Detected change data

══════════

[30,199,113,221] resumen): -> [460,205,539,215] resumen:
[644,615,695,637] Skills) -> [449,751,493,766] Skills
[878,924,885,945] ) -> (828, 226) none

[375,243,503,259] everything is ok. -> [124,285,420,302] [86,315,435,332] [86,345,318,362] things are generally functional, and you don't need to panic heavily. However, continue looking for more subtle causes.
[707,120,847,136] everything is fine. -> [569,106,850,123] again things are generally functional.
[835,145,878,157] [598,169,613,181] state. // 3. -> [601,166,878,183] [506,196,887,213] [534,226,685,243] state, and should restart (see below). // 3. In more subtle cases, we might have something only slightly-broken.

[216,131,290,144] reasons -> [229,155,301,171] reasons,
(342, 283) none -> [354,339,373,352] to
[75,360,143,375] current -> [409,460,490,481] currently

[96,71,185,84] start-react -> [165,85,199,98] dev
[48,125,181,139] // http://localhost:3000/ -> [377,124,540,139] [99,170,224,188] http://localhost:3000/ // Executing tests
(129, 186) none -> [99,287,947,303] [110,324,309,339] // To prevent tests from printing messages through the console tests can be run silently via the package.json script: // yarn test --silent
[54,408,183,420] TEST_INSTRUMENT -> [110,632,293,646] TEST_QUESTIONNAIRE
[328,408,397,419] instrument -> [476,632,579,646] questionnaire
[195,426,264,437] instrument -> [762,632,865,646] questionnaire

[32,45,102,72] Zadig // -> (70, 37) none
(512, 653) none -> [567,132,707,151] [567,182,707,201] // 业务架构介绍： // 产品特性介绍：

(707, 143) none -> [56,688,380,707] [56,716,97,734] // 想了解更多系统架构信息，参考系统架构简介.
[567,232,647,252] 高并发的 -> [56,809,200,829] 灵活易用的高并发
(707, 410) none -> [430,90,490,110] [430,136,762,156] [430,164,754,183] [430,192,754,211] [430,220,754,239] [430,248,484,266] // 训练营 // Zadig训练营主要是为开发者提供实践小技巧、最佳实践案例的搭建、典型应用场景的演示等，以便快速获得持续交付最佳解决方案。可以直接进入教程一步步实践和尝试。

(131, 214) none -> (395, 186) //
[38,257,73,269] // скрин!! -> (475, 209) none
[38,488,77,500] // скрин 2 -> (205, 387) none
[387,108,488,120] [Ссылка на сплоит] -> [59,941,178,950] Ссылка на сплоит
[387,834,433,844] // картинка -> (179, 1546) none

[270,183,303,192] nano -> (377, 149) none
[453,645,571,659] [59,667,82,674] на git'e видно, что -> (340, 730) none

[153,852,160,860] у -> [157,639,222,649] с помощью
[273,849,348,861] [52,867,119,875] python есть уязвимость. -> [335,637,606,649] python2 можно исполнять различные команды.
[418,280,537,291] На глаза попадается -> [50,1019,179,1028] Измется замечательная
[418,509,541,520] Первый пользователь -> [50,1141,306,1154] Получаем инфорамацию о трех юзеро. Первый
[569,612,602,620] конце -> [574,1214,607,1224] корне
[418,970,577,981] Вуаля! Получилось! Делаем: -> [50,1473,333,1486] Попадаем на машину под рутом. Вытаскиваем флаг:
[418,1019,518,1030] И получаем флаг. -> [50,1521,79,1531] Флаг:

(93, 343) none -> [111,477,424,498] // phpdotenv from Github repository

══════════

WHAT YOU HAVE TO DO —
Print exactly the lines from the beginning of the entries through the line with "(129, 186) none". Output nothing more.

SOLUTION TO THIS EXERCISE —
[30,199,113,221] resumen): -> [460,205,539,215] resumen:
[644,615,695,637] Skills) -> [449,751,493,766] Skills
[878,924,885,945] ) -> (828, 226) none

[375,243,503,259] everything is ok. -> [124,285,420,302] [86,315,435,332] [86,345,318,362] things are generally functional, and you don't need to panic heavily. However, continue looking for more subtle causes.
[707,120,847,136] everything is fine. -> [569,106,850,123] again things are generally functional.
[835,145,878,157] [598,169,613,181] state. // 3. -> [601,166,878,183] [506,196,887,213] [534,226,685,243] state, and should restart (see below). // 3. In more subtle cases, we might have something only slightly-broken.

[216,131,290,144] reasons -> [229,155,301,171] reasons,
(342, 283) none -> [354,339,373,352] to
[75,360,143,375] current -> [409,460,490,481] currently

[96,71,185,84] start-react -> [165,85,199,98] dev
[48,125,181,139] // http://localhost:3000/ -> [377,124,540,139] [99,170,224,188] http://localhost:3000/ // Executing tests
(129, 186) none -> [99,287,947,303] [110,324,309,339] // To prevent tests from printing messages through the console tests can be run silently via the package.json script: // yarn test --silent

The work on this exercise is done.